So, if you’re going to include screenshots in your articles, make sure that there’s a good reason to do so. Still, adding screenshots can be a good way to illustrate the points you’re making (about, say, similarities between works in the same genre, techniques used in various creative works etc..) or to make reviews more informative.

2) Be on the lookout: I’ve probably mentioned this before, but it is always good to be on the lookout for techniques and tricks that you can use in your own blog.

For example, the use of list-based articles (like this one) is a common thing on the internet these days (mostly inspired by a website called “Cracked”). This style of article is very readable and the titles of list-based articles are instantly intriguing too. So, it’s an easy way to make your articles more interesting.

But, one of the latest techniques that I’ve learnt (from this “making of” page by Winston Rowntree, the creator of my favourite webcomic) is the idea of adding colour to ink drawings using digital image editing programs (instead of paints, pencils etc..).

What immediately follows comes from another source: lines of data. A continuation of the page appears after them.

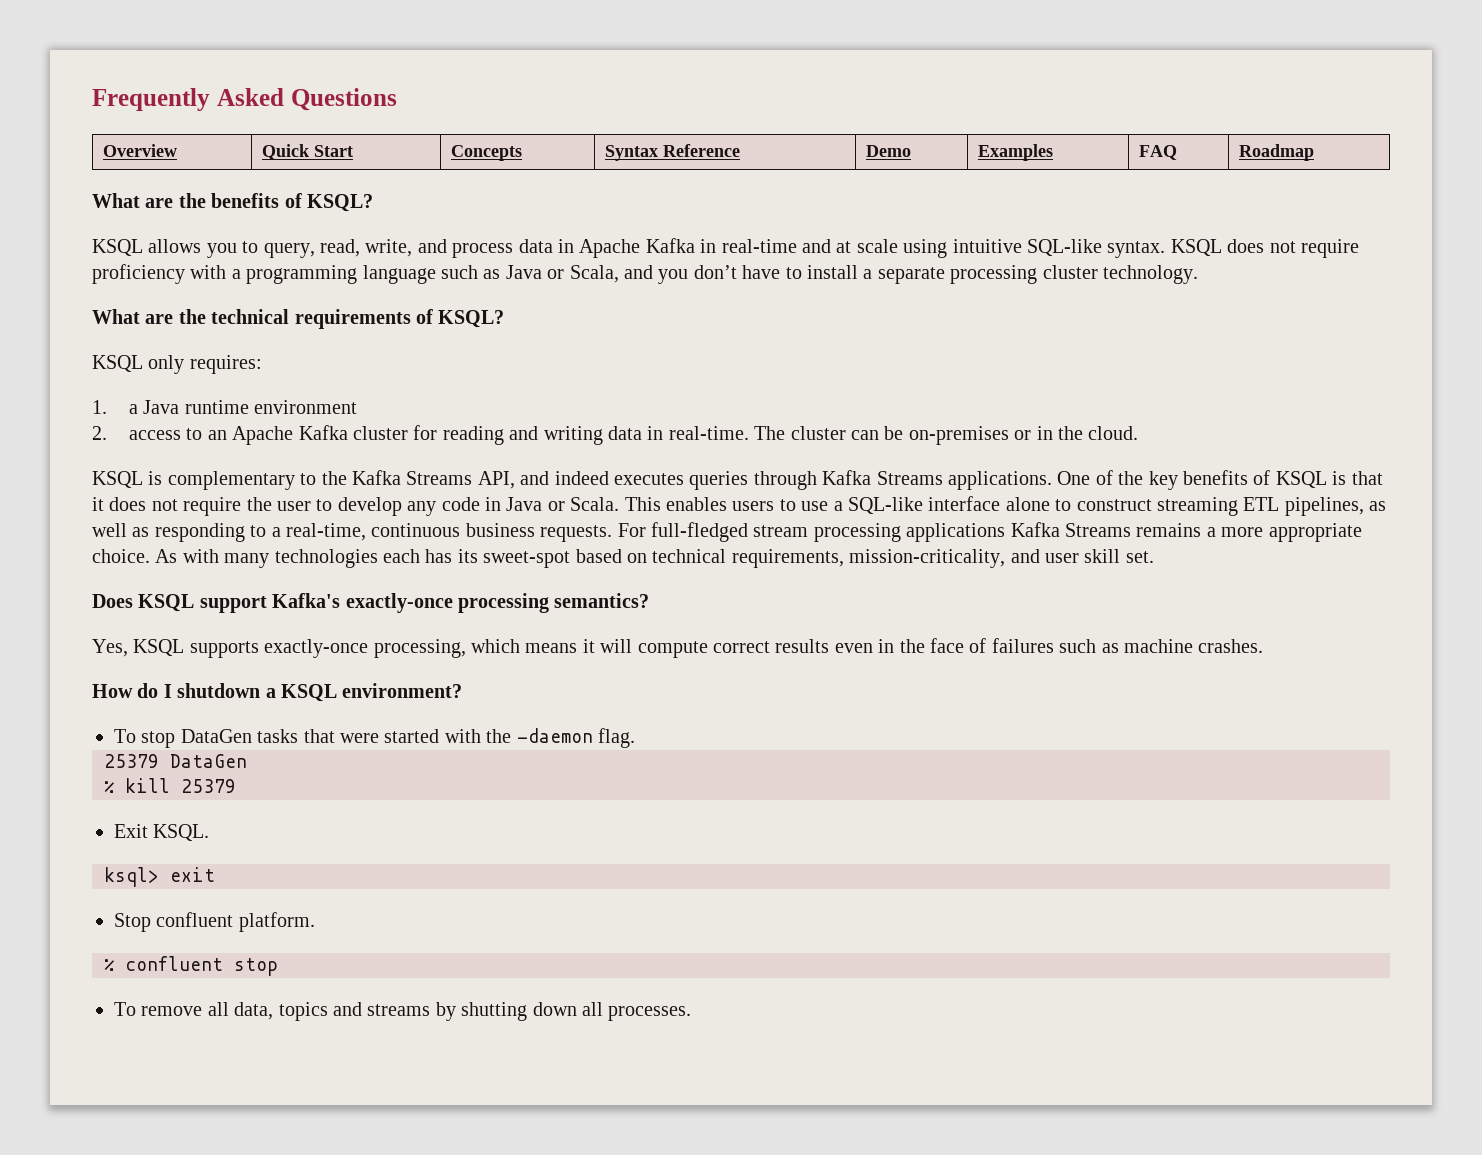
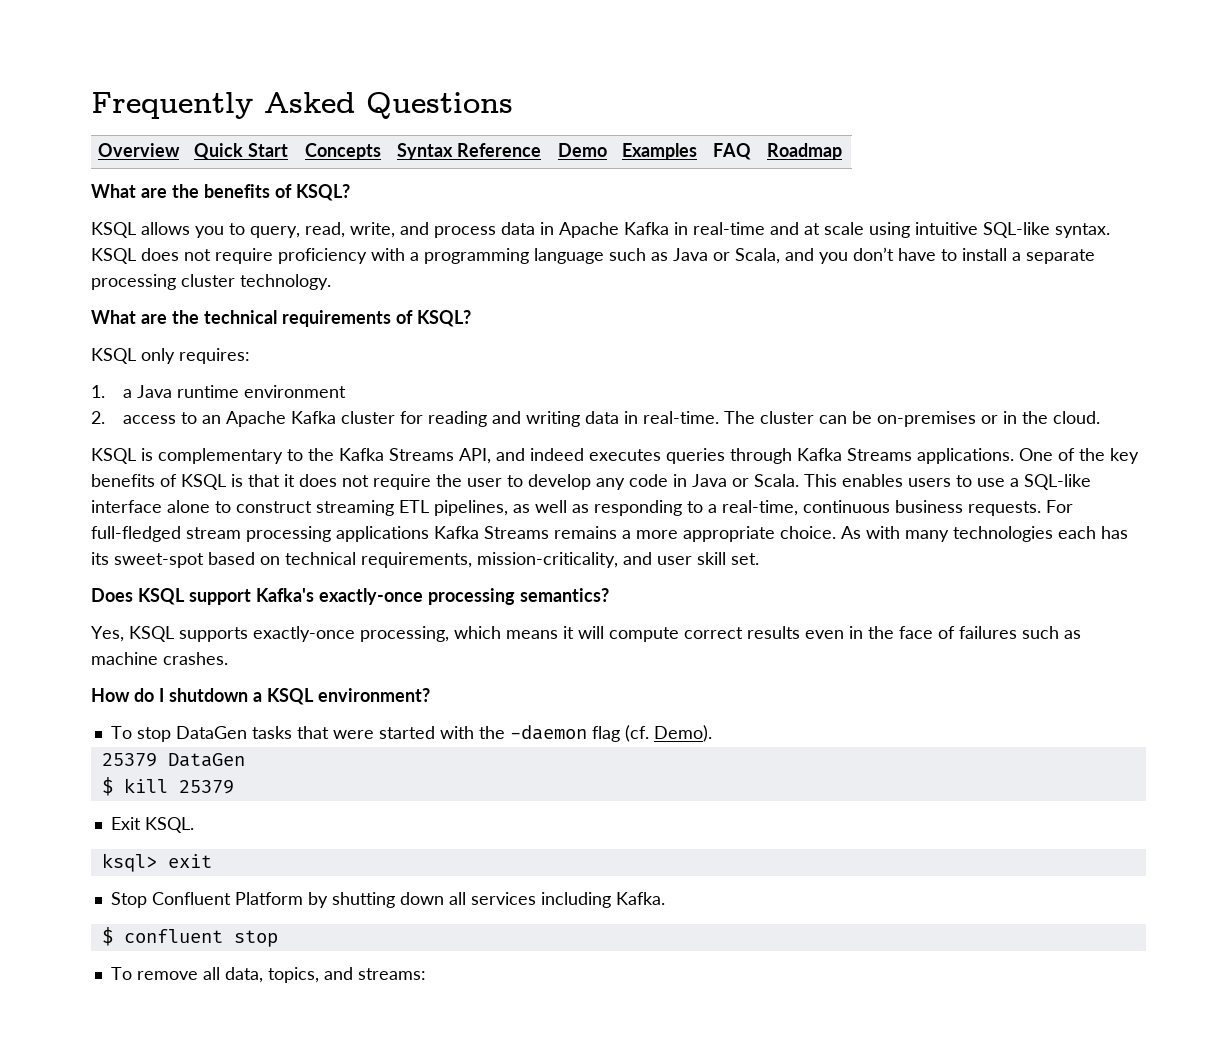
[597,728,635,748] flag. -> [591,725,712,742] flag (cf. Demo).
[104,781,115,793] % -> [101,777,113,796] $
[156,912,315,932] [104,959,115,971] confluent platform. // % -> [151,892,665,908] [101,927,113,946] Confluent Platform by shutting down all services including Kafka. // $
[278,1002,692,1021] topics and streams by shutting down all processes. -> [267,967,426,983] topics, and streams:

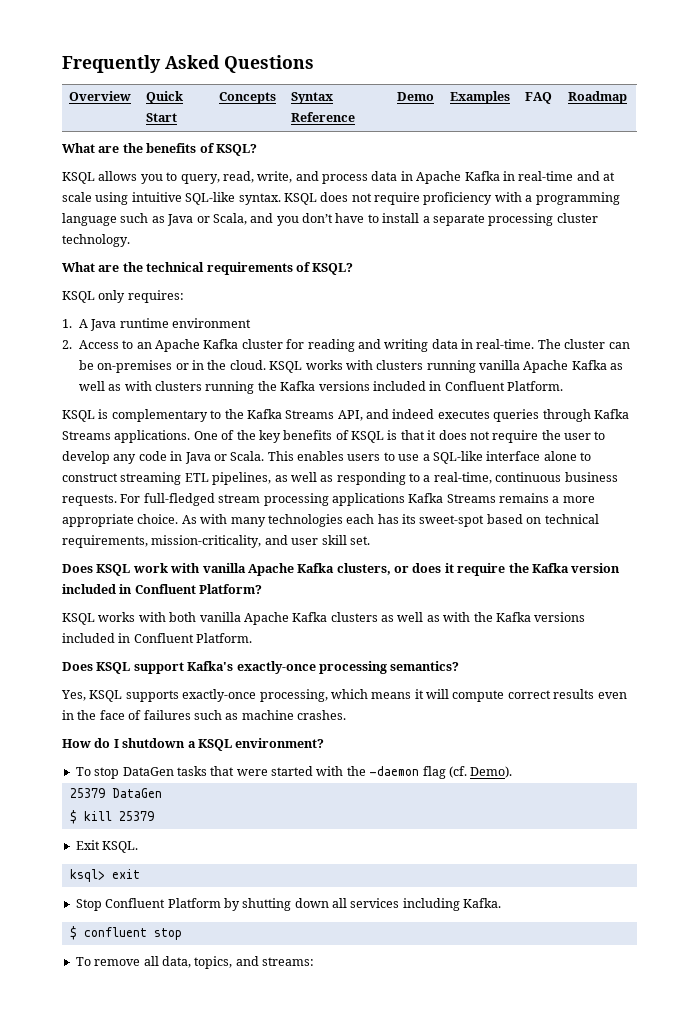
[122,389,132,398] a -> [78,319,88,328] A
[122,415,176,424] access -> [78,340,119,349] Access
(1100, 417) none -> [269,360,624,373] [78,381,564,394] KSQL works with clusters running vanilla Apache Kafka as well as with clusters running the Kafka versions included in Confluent Platform.
(759, 559) none -> [62,563,621,576] [62,584,263,594] [62,612,586,625] [62,633,253,643] // Does KSQL work with vanilla Apache Kafka clusters, or does it require the Kafka version included in Confluent Platform? // KSQL works with both vanilla Apache Kafka clusters as well as with the Kafka versions included in Confluent Platform.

Although I don’t use this technique that often during my daily art posts, it is incredibly useful for making good looking title graphics for these articles much more quickly and efficiently than I used to.

So, if you’re starting a blog, take a look at what other people on the internet are doing and see if you can use any of the basic techniques that they use in order to make your blog more interesting and/or quicker to make.

3) Be selective about topical content: If you’re making a blog that is updated regularly, then you’re probably going to have to prepare your articles as far in advance as possible (eg: the first draft of this article was prepared in July 2017!). However, there are some things that cannot be prepared in advance.

But, try to be selective about “topical” stuff on your blog. Since you’ll be preparing this in addition to your “ordinary” content, it can be very easy to get overwhelmed by it.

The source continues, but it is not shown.